This list represents all error code defined in TRLAN version 1.0. The function trlan should never return an error code not listed here. If you encountered one and you are sure that all the arguments to TRLAN functions are correct, you have uncovered a flaw in TRLAN, contact the authors with a description of your problem. A short example is always welcome.

Main function interfaces

The majority of the arithmetic computations to solve an eigenvalue problem are executed in the main function of TRLAN package and the user's own matrix-vector multiplication function. This section gives a more detail description of the interfaces of these two functions.

Interface of trlan

The main computation kernel of TRLAN package is named trlan. We have see a short description of its arguments in section A small example. To provide a different view of the interface, we show its Fortran 90 interface block.
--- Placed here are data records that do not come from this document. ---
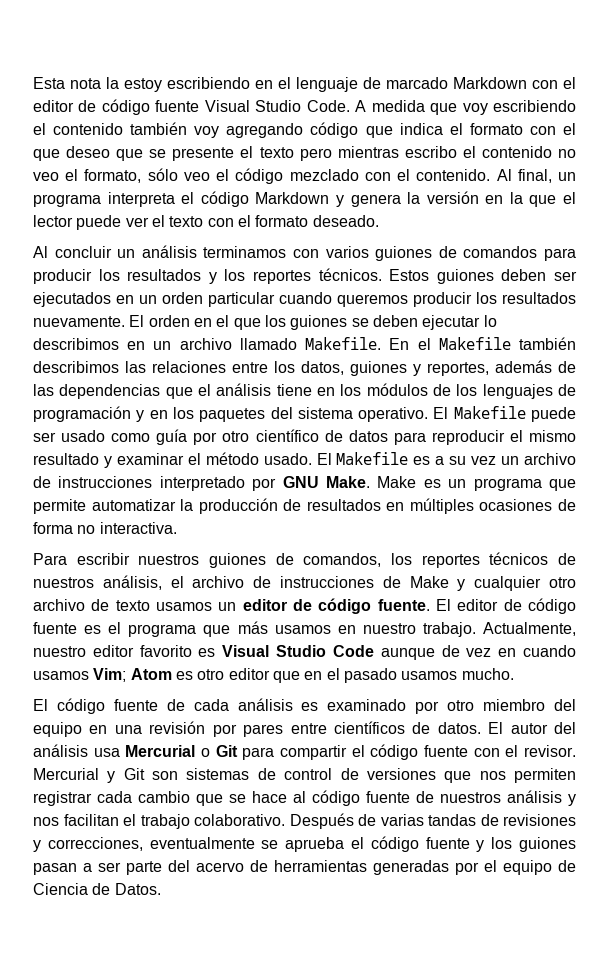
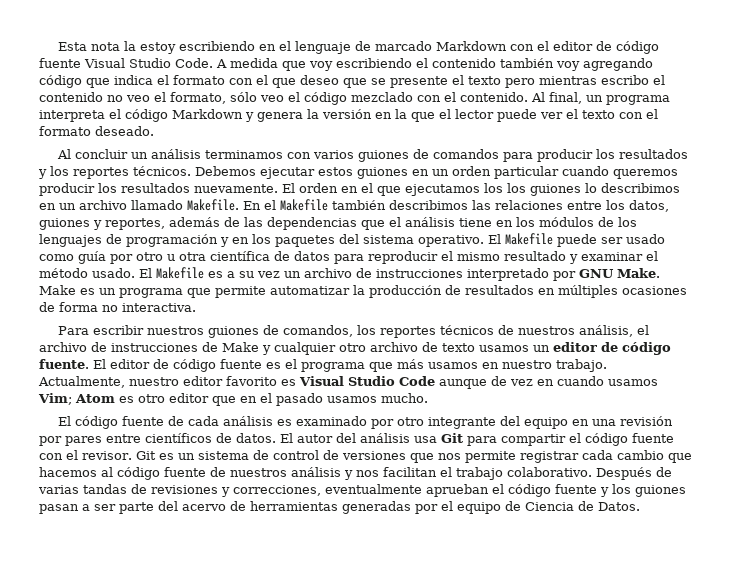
- Estos guiones deben ser ejecutados en un orden particular cuando queremos producir los resultados nuevamente.
+ Debemos ejecutar estos guiones en un orden particular cuando queremos producir los resultados nuevamente.
- El orden en el que los guiones se deben ejecutar lo describimos en un archivo llamado Makefile.
+ El orden en el que ejecutamos los los guiones lo describimos en un archivo llamado Makefile.
- El Makefile puede ser usado como guía por otro científico de datos para reproducir el mismo resultado y examinar el método usado.
+ El Makefile puede ser usado como guía por otro u otra científica de datos para reproducir el mismo resultado y examinar el método usado.
- El código fuente de cada análisis es examinado por otro miembro del equipo en una revisión por pares entre científicos de datos.
+ El código fuente de cada análisis es examinado por otro integrante del equipo en una revisión por pares entre científicos de datos.
- El autor del análisis usa Mercurial o Git para compartir el código fuente con el revisor.
+ El autor del análisis usa Git para compartir el código fuente con el revisor.
- Mercurial y Git son sistemas de control de versiones que nos permiten registrar cada cambio que se hace al código fuente de nuestros análisis y nos facilitan el trabajo colaborativo.
+ Git es un sistema de control de versiones que nos permite registrar cada cambio que hacemos al código fuente de nuestros análisis y nos facilitan el trabajo colaborativo.
- Después de varias tandas de revisiones y correcciones, eventualmente se aprueba el código fuente y los guiones pasan a ser parte del acervo de herramientas generadas por el equipo de Ciencia de Datos.
+ Después de varias tandas de revisiones y correcciones, eventualmente aprueban el código fuente y los guiones pasan a ser parte del acervo de herramientas generadas por el equipo de Ciencia de Datos.

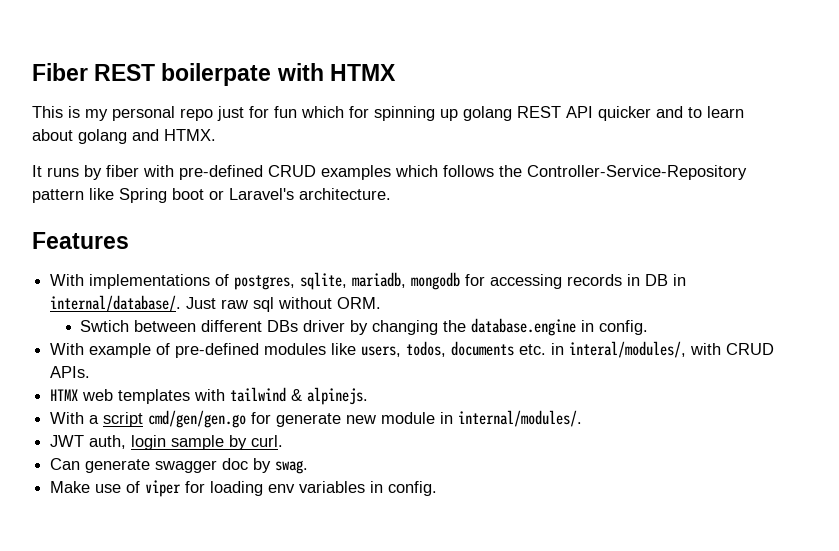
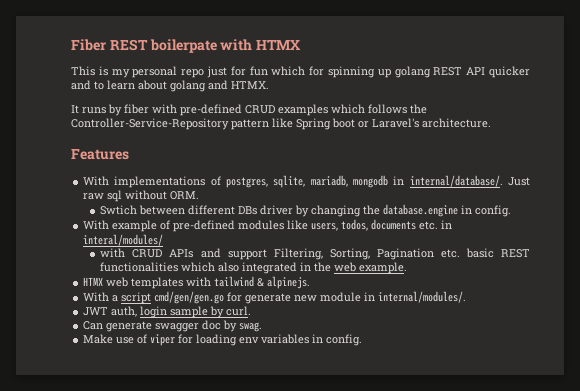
- With implementations of postgres, sqlite, mariadb, mongodb for accessing records in DB in internal/database/.
+ With implementations of postgres, sqlite, mariadb, mongodb in internal/database/.
- With example of pre-defined modules like users, todos, documents etc. in interal/modules/, with CRUD APIs.
+ With example of pre-defined modules like users, todos, documents etc. in interal/modules/
+ with CRUD APIs and support Filtering, Sorting, Pagination etc. basic REST functionalities which also integrated in the web example.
Subroutine trlan(op, info, nrow, mev, eval, evec, lde, wrk, lwrk)
  Use trl_info
  Implicit None
  Type(TRL_INFO_T) :: info
  Integer, Intent(in) :: lde, mev, nrow
  Integer, Intent(in), Optional :: lwrk
  Double Precision, Intent(inout) :: eval(mev), evec(lde,mev)
  Double Precision, Target, Dimension(:), Optional :: wrk
  Interface
     Subroutine OP(nrow, ncol, xin, ldx, yout, ldy)
       Integer, Intent(in) :: nrow, ncol, ldx, ldy
       Double Precision, Dimension(ldx*ncol), Intent(in) :: xin
       Double Precision, Dimension(ldy*ncol), Intent(out) :: yout
     End Subroutine OP
  End Interface
End Subroutine trlan

Most of the arguments of this subroutine are explained before in section A small example. However for completeness, we will list all of them here.

op
The operator routine. It applies the operator on xin and stores the resulting vectors in yout. In linear algebra terms, this is a matrix-vector multiplication routine. The vectors to be multiplied are stored in xin and the resulting vectors are stored in yout.
info
A variable of Fortran 90 derived type TRL_INFO_T. It carries the information to and from TRLAN. See section TRL_INFO module, for more details.
nrow
The number of rows on this processor if the problem is distributed using MPI, else the number of total rows in a Lanczos vector.
mev
The number of elements in array eval and the number of columns in array evec. It denotes the maximum number of eigenpairs that can be stored in eval and evec. NOTE: Since the array evec will be used internal to store mev Lanczos vectors, even if you do not think TRLAN is able to compute mev eigenvectors at the end, you still declare evec as large as (nrow, mev).
eval
evec
The arrays used to store the eigenvalue values (eval) and the eigenvectors (evec). On entry to trlan, if info%nec is greater than zero (0), the first info%nec elements of eval shall contain the eigenvalues already known and the first info%nec columns of evec shall contain the corresponding eigenvectors. These eigenpairs are assumed to have zero residual norms and will not be modified by TRLAN. On exit from trlan, the converged solutions are stored in the front of eval and evec, i.e. the first info%nec eigenvalues in eval contains the converged eigenvalues and the first info%nec columns of evec are the corresponding eigenvectors.
lde
The leading dimension of array evec. It is expected to be no less than nrow, otherwise the eigenvectors can not be stored properly and trlan will abort with error code info%stat = -2.
wrk
lwrk
These two are optional arguments. If both are present, wrk will be used as workspace inside and lwrk shall be the number of elements in array wrk. TRLAN will try to use this workspace if it is large enough for either misc (size maxlan * (maxlan + 10)) or base (size (maxlan + 1 - mev) * nrow). If wrk is present but not lwrk, the workspace size is assumed to be mev. It does not make sense to have only lwrk without argument wrk. If it is the case, lwrk is ignored. If argument wrk is present and there is enough space to store the residual norms of the solutions, the first info%nec elements of wrk will contain the residual norms corresponding to the info%nec converged solutions.

Operator interface

TRLAN program require the user to provide his/her own matrix-vector multiplication routine. The matrix-vector multiplication routine needs to have the following interface.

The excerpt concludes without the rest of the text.